No waiver of any provision of these Terms shall be deemed or shall constitute a waiver of any other provision, nor shall any waiver constitute a continuing waiver. No waiver shall be binding unless executed in writing by the party making the waiver.

14.5 Assignment

Client may not assign or transfer these Terms or any rights or obligations hereunder without the prior written consent of the Company.

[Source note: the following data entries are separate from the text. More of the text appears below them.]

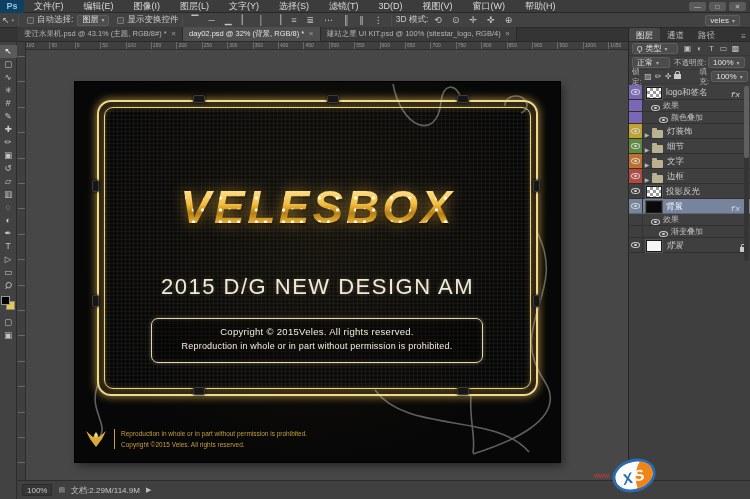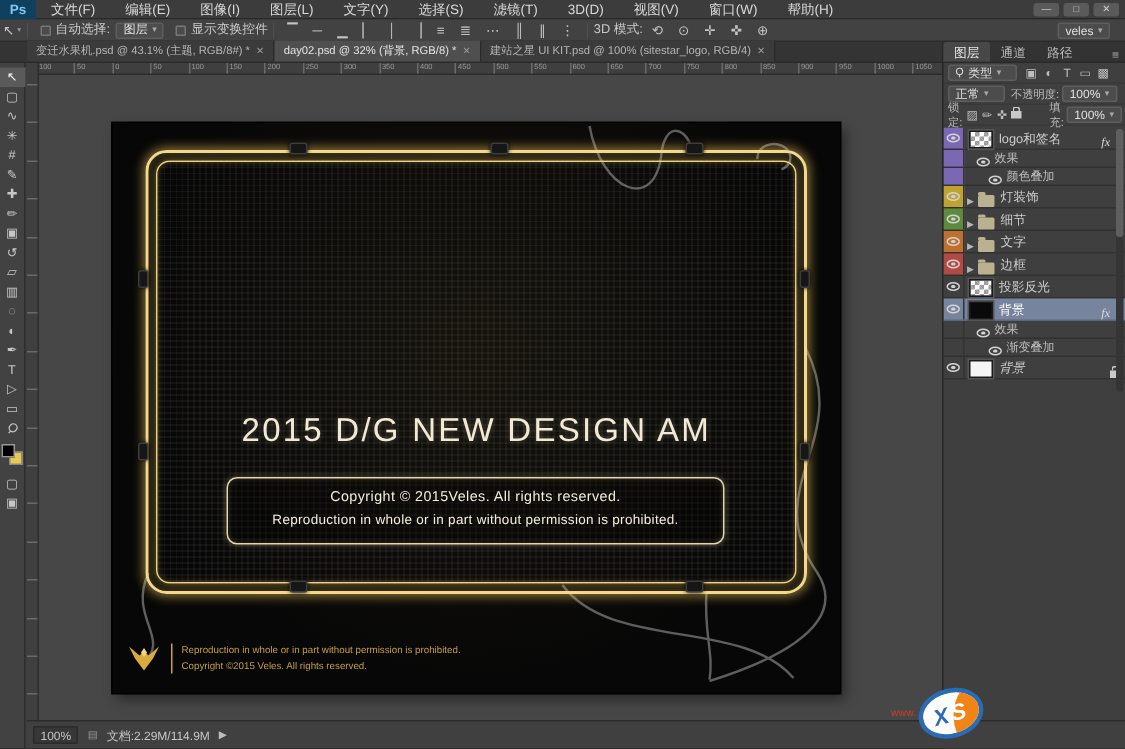--- a/index.html
+++ b/index.html
@@ -101,21 +101,21 @@
   .lrow.selected{background:#76849e;color:#fff}
   .gutter{width:14px;align-self:stretch;border-right:1px solid #333;display:flex;align-items:center;justify-content:center;flex:none}
   .eye{width:9px;height:6px;border:1px solid #d2d2d2;border-radius:50%;position:relative;display:inline-block;flex:none}
   .eye::after{content:"";position:absolute;left:2.2px;right:2.2px;top:.8px;bottom:.8px;background:#d2d2d2;border-radius:50%}
   .thumb{width:16px;height:12px;border:1px solid #1c1c1c;outline:1px solid #565656;margin:0 4px 0 3px;flex:none}
   .thumb.checker{background-image:linear-gradient(45deg,#9a9a9a 25%,transparent 25%,transparent 75%,#9a9a9a 75%),
                  linear-gradient(45deg,#9a9a9a 25%,#fff 25%,#fff 75%,#9a9a9a 75%);background-size:6px 6px;background-position:0 0,3px 3px}
   .thumb.black{background:#0a0a0a}.thumb.white{background:#f5f5f5}
   .lname{white-space:nowrap;overflow:hidden;flex:1}
   .lname.italic{font-style:italic}
-  .fxbadge{font-style:italic;font-size:8px;color:#ddd;padding-right:2px;font-family:Liberation Serif, serif}
+  .fxbadge{font-style:italic;font-size:8px;color:#ddd;padding-right:2px;font-family:Liberation Mono, monospace}
   .expander{width:8px;font-size:6px;color:#b5b5b5;text-align:center;flex:none}
   .folder{width:11px;height:8px;background:#b9b18f;border-radius:1px;position:relative;display:inline-block;margin:0 4px 0 1px;flex:none}
   .folder::before{content:"";position:absolute;top:-2px;left:0;width:5px;height:2px;background:#b9b18f;border-radius:1px 1px 0 0}
   .lockicon{width:7px;height:5px;background:#c9c9c9;position:relative;display:inline-block;margin:2px 3px 0 0;flex:none}
   .lockicon::before{content:"";position:absolute;top:-3px;left:1px;width:3px;height:2px;border:1px solid #c9c9c9;border-bottom:none;border-radius:2px 2px 0 0}
   .pscroll{position:absolute;right:1px;top:58px;width:5px;height:175px;background:#353535;border-radius:2px}
   .pthumb{position:absolute;left:0;width:5px;top:0;height:72px;background:#5f5f5f;border-radius:2px}
   
   .watermark{position:absolute;left:594px;top:452px;width:156px;height:47px;z-index:50;display:flex;align-items:center}
   .wm-prefix{font-size:7px;color:#cf3b30;margin-right:1px}
@@ -310,20 +310,23 @@
           <div class="clamp" style="left: 118px; top: 13px; width: 12px; height: 8px;"></div>
           <div class="clamp" style="left: 252px; top: 13px; width: 12px; height: 8px;"></div>
           <div class="clamp" style="left: 382px; top: 13px; width: 12px; height: 8px;"></div>
           <div class="clamp" style="left: 118px; top: 305px; width: 12px; height: 8px;"></div>
           <div class="clamp" style="left: 382px; top: 305px; width: 12px; height: 8px;"></div>
           <div class="clamp" style="left: 17px; top: 98px; width: 7px; height: 12px;"></div>
           <div class="clamp" style="left: 17px; top: 213px; width: 7px; height: 12px;"></div>
           <div class="clamp" style="left: 458px; top: 98px; width: 7px; height: 12px;"></div>
           <div class="clamp" style="left: 458px; top: 213px; width: 7px; height: 12px;"></div>
         </div>
+      <div class="marquee-wrap">
+        <span class="marquee">VELESBOX</span>
+      </div>
       <div class="subtitle">2015 D/G   NEW DESIGN AM</div>
       <div class="licensebox">
         <div class="lic1">Copyright © 2015Veles. All rights reserved.</div>
         <div class="lic2">Reproduction in whole or in part without permission is prohibited.</div>
       </div>
       <div class="aw-footer">
         <svg width="24" height="20" viewBox="0 0 24 20">
           <path d="M2,2 L9,8 L12,5 L15,8 L22,2 L18,10 L12,18 L6,10 Z" fill="#d8ab3c"></path>
           <path d="M10,6 L12,3 L14,6 L12,9 Z" fill="#f4d87e"></path>
         </svg>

Company may assign these Terms in connection with a merger, acquisition, or sale of all or substantially all of its assets.

14.6 Force Majeure

Neither party shall be liable for any failure or delay in performance due to causes beyond its reasonable control, including acts of God, natural disasters, war, terrorism, labor disputes, governmental actions, internet or telecommunications failures, or third-party database unavailability.

14.7 Independent Contractor

The Company is an independent contractor, and nothing in these Terms shall be construed to create a partnership, joint venture, agency, or employment relationship between the parties.

14.8 Notices

All notices required or permitted under these Terms shall be in writing and delivered by email, certified mail, or overnight courier to:

Headley Legal Support Services, Inc.
d/b/a Skip Trace Services
1835 E. Hallandale Beach Blvd., #814
Hallandale Beach, FL 33009
Email: requests@skiptraceservices.com
Phone: 954-324-2903

14.9 Headings

Section headings in these Terms are for convenience only and shall not affect the interpretation of any provision.

14.10 Counterparts and Electronic Signatures

These Terms and any related agreements may be executed in counterparts and by electronic signature, each of which shall be deemed an original and all of which together shall constitute one and the same instrument.

15. Contact Information

For questions about these Terms of Service or to report potential violations, please contact us:

Skip Trace Services
A Division of Headley Legal Support Services, Inc.
1835 E. Hallandale Beach Blvd., #814
Hallandale Beach, FL 33009
Phone: 954-324-2903
Email: requests@skiptraceservices.com
Website: www.skiptraceservices.com

By using our services, you acknowledge that you have read, understood, and agree to be bound by these Terms of Service.